Creo que desde que el asunto pasó de ser un mito inentendible pero ineludible, a algo real y necesario, al menos una debía por ley entrar en el juego de los varones. Una por cada uno de nosotros al menos. No sé por qué, aún no entiendo lo permisivo del ritual. A veces me resulta desconcertante a estas alturas en que ya no viajo a esa playa. Especie de sacrificio a dioses desconocidos, un amuleto excéntrico creado por algún cuico desquiciado, una leyenda horrenda que era mejor evitar de esta forma, no sé. Al final todos éramos parte y no hacíamos mayores preguntas. Si crecimos sin nadie explicándote, ni nadie preguntando, creo que veíamos el asunto como algo común. Algo que era parte de unas vacaciones de verano. Algo que se olvidaba y no comentaba durante el año, hasta el verano siguiente.

Comencé a entender lo extraño del asunto en mis primeras vacaciones en otro sitio. Si bien todo el ambiente era similar: playa, sol, distintas generaciones, helados, paletas y arena, no había rastros de esas miradas cómplices. No se notaba al anochecer rituales extraños y no parecía haber mayor complicidad entre los distintos grupos.

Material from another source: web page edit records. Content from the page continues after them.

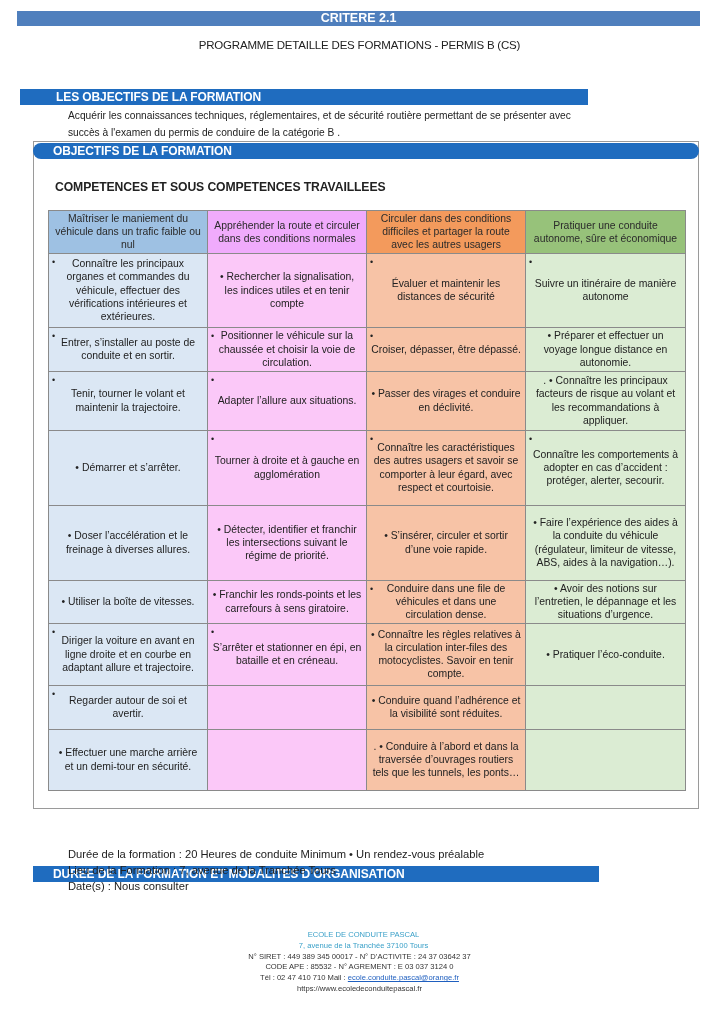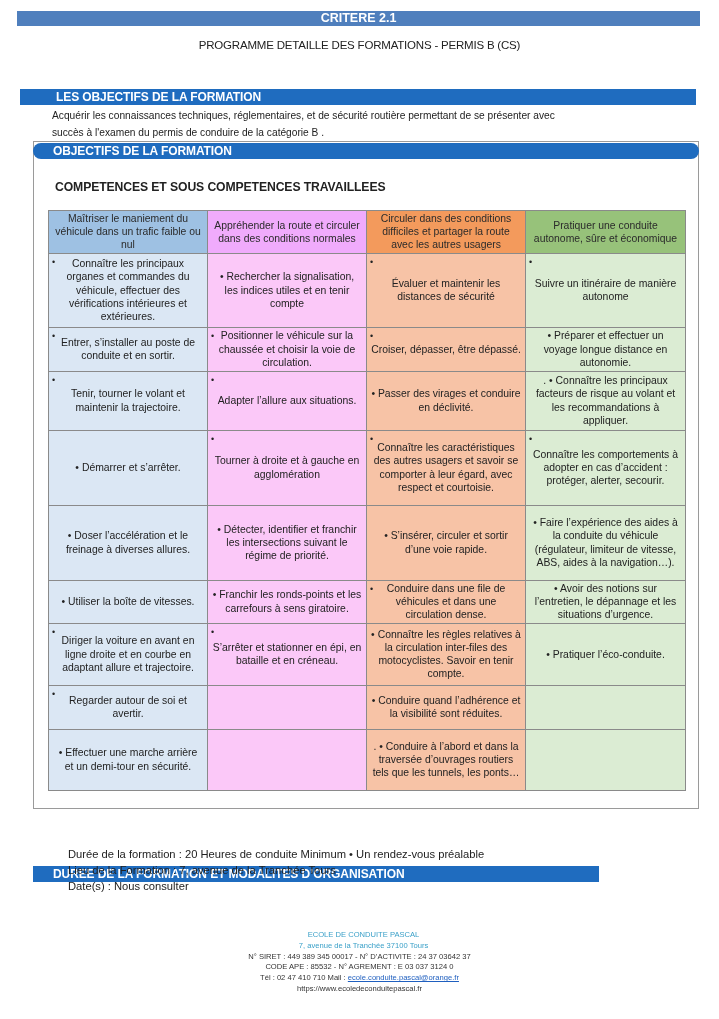--- a/index.html
+++ b/index.html
@@ -7,22 +7,22 @@
          font-family: "Liberation Sans", sans-serif; color: #222; }
   .abs { position: absolute; }
 
   .critere-bar { left: 17px; top: 11px; width: 683px; height: 15px; background: #4f7fbd;
                  color: #fff; font-weight: bold; font-size: 12.5px; text-align: center; line-height: 15px; }
   .prog-title { left: 0; top: 39px; width: 719px; text-align: center; font-size: 11.5px; color: #222;
                 letter-spacing: -0.2px; }
 
   .sec-bar { background: #1f6cbf; color: #fff; font-weight: bold; font-size: 12px; line-height: 16px;
              padding-left: 36px; box-sizing: border-box; height: 16px; letter-spacing: -0.1px; }
-  .sec1 { left: 20px; top: 89px; width: 676px; padding-left: 36px; }
-  .intro { left: 52px; top: 107px; width: 620px; font-size: 10.2px; line-height: 17px; color: #222; }
+  .sec1 { left: 20px; top: 89px; width: 568px; padding-left: 36px; }
+  .intro { left: 68px; top: 107px; width: 620px; font-size: 10.2px; line-height: 17px; color: #222; }
 
   .box { left: 33px; top: 141px; width: 666px; height: 668px; border: 1px solid #9a9a9a;
          box-sizing: border-box; background: #fff; }
   .sec2 { left: 33px; top: 143px; width: 666px; padding-left: 20px; border-radius: 8px; }
   .comp-title { left: 55px; top: 180px; font-size: 12.2px; font-weight: bold; color: #222; letter-spacing: -0.1px; }
 
   table.grid { position: absolute; left: 48px; top: 210px; width: 637px; border-collapse: collapse;
                table-layout: fixed; }
   table.grid td, table.grid th { border: 1px solid #8a8a8a; font-size: 10.4px; line-height: 13.2px;
                text-align: center; vertical-align: middle; padding: 1px 4px; font-weight: normal; color: #222;

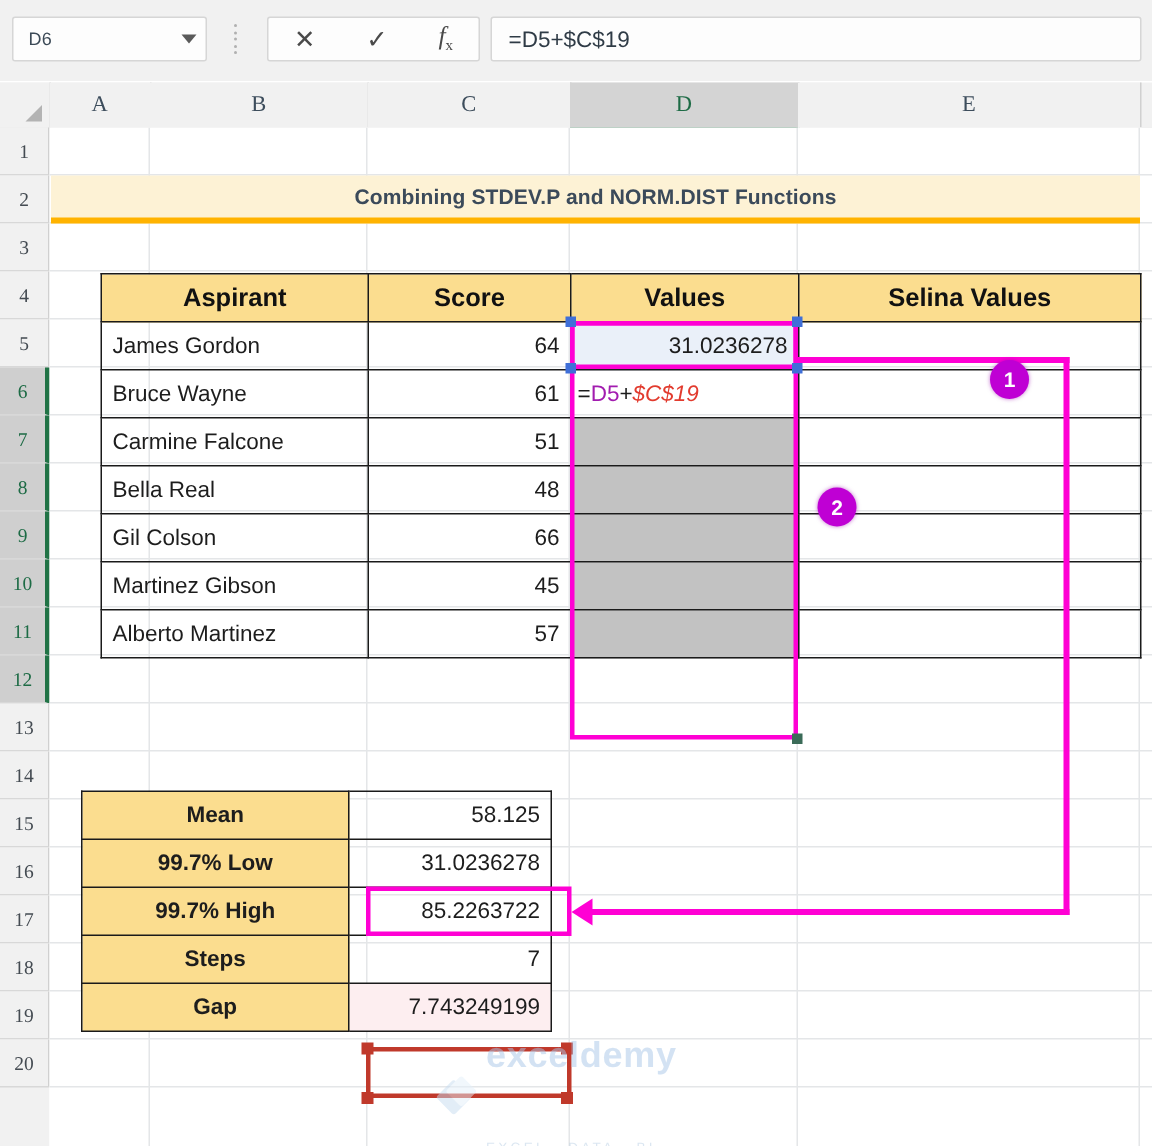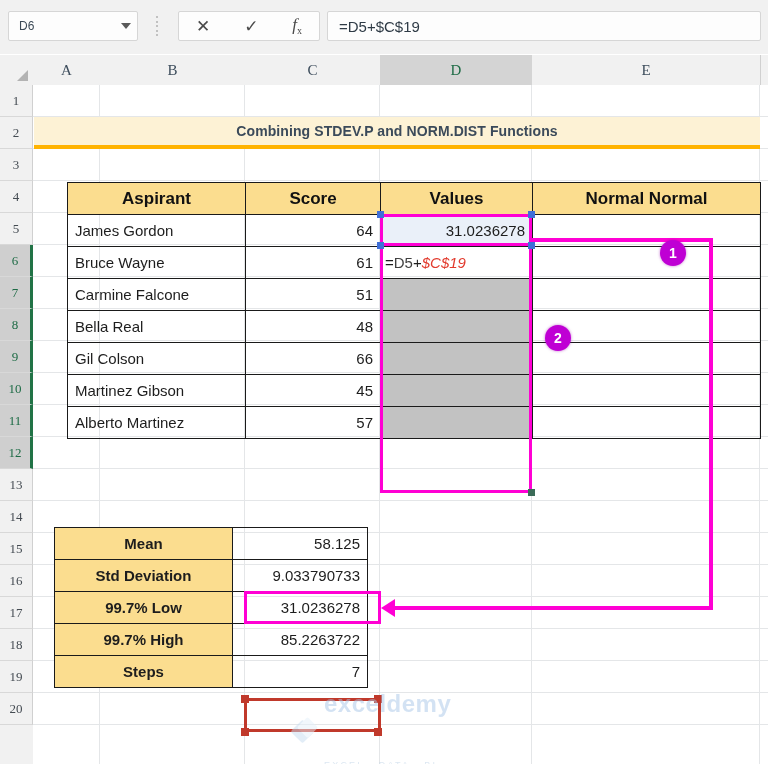--- a/index.html
+++ b/index.html
@@ -100,21 +100,21 @@
   .tbl .hdr{
     background:#fbdd8f;font-weight:bold;text-align:center;font-size:17px;color:#111;
   }
   .c-name{width:178px;}
   .c-score{width:135px;text-align:right;}
   .c-val{width:152px;text-align:right;}
   .c-norm{width:228px;}
   .cell-blue{background:#eaf0f9;}
   .cell-gray{background:#c2c2c2;}
   .formula-cell{text-align:left !important;font-size:15px;padding-left:4px !important;}
-  .f-blue{color:#404040;}
+  .f-blue{color:#a21caf;}
   .f-red{color:#e23b2e;font-style:italic;}
 
   
   .stbl{position:absolute;left:54px;top:527px;border-collapse:collapse;}
   .stbl td{
     border:1px solid #1a1a1a;height:32px;box-sizing:border-box;
     font-size:15px;color:#1d1d1d;padding:0 7px;
     font-family:"Liberation Sans", sans-serif;
   }
   .s-lbl{width:178px;background:#fbdd8f;font-weight:bold;text-align:center;font-size:16px;}
@@ -250,21 +250,21 @@
   <div class="banner">
     <span>Combining STDEV.P and NORM.DIST Functions</span>
   </div>
 
   <table class="tbl">
     <tbody>
         <tr>
       <td class="hdr c-name">Aspirant</td>
       <td class="hdr c-score">Score</td>
       <td class="hdr c-val">Values</td>
-      <td class="hdr c-norm">Normal Normal</td>
+      <td class="hdr c-norm">Selina Values</td>
     </tr>
     <tr>
       <td class="c-name">James Gordon</td>
       <td class="c-score">64</td>
       <td class="c-val cell-blue">31.0236278</td>
       <td class="c-norm"></td>
     </tr>
     <tr>
       <td class="c-name">Bruce Wayne</td>
       <td class="c-score">61</td>
@@ -304,34 +304,34 @@
   </tbody>
     </table>
 
   <table class="stbl">
     <tbody>
         <tr>
       <td class="s-lbl">Mean</td>
       <td class="s-val">58.125</td>
     </tr>
     <tr>
-      <td class="s-lbl">Std Deviation</td>
-      <td class="s-val">9.033790733</td>
-    </tr>
-    <tr>
       <td class="s-lbl">99.7% Low</td>
       <td class="s-val">31.0236278</td>
     </tr>
     <tr>
       <td class="s-lbl">99.7% High</td>
       <td class="s-val">85.2263722</td>
     </tr>
     <tr>
       <td class="s-lbl">Steps</td>
       <td class="s-val">7</td>
+    </tr>
+    <tr>
+      <td class="s-lbl">Gap</td>
+      <td class="s-val pinkfill">7.743249199</td>
     </tr>
   </tbody>
     </table>
 
   <div class="ov mbox" style="left:380px;top:214px;width:152px;height:279px;"></div>
 
   <div class="ov mbox" style="left:380px;top:214px;width:152px;height:32px;"></div>
 
   <div class="ov" style="left:377px;top:211px;">
       <div class="handle"></div>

Daniela sabía lo que venía. Todas sabían en su momento, incluso antes ya eran preparadas por sus padres. Para ellas también era algo normal, esperado. Ella lo tomaba con calma, no parecía asustada ni mucho menos. Tal vez la ansiedad de ambos sumada enrareciera en algo el ambiente, pero todo seguía su curso y no había vuelta atrás. Todo empezó una semana después de nuestro primer beso. No había estrellas, no había lancha, no estaba el murmullo bamboleante del oleaje del lago. Eramos solo dos realizando nuestra suerte, avanzando por vez primera en este ritual tan esperado. El calor en aquella pieza, tenuemente alumbrada de un amarillo pálido, nos hacía transpirar a mares. No sé si en otra situación hubiese sido igual, a menudo pienso que la escena contribuía a esto. No había sonidos en el aire, la noche silenciosa nos cubría con su manto negro. Las paredes de la habitación sin adornos, el suelo repleto de alfombras, cojines y un gran jacuzi en el centro. Suaves perfumes recorriendo cada rincón de la pieza e invadiendo tus fosas en una lucha por estimular primero. El ambiente siempre se respetaba, nunca habría nadie rondando en las inmediaciones. Nosotros sabíamos que hacer y ellos confiaban en sus iniciados.

Las cosas pasan rápido, los olores comienzan a penetrar más sentidos de los habituales, las luces casi palpables se multiplican rebotando al ritmo de tambores enajenados. Su cuerpo húmedo, amarillo y rosa, es gelatina sabor frambuesa entre mis manos, entra en mi boca. Sus manos, suave terciopelo, es agua azul gel que refresca mis sentidos. Un momento de frescura, un espasmo de lucidez y todo se revuelve en luces sabrosas, colores frescos, aromas brillantes y contactos neuronales en éxtasis frenéticos por el siguiente estímulo.

El sol entra a raudales por una breve y oscilante abertura que el viento fuerza en complot con las cortinas. Estoy cansado, aun hay olores fuertes y adormecedores. Parece todo un sueño. Daniela esta de espaldas, su pelo algo revuelto brilla iluminado de vez en cuando. Sus hombros blancos, muy tersos me hipnotizan, el deseo se apodera de mi de una manera distinta a la de anoche. Nadie nos explicó qué pasaba al día siguiente. No sé si puedo tocarla. Quiero abrazarla, es lo único que quiero en estos momentos. Una angustia se apodera de mi garganta. -¡Que no llegue nadie por la cresta!.

Ella se despierta, se gira, mis ojos están vidriosos, sonríe.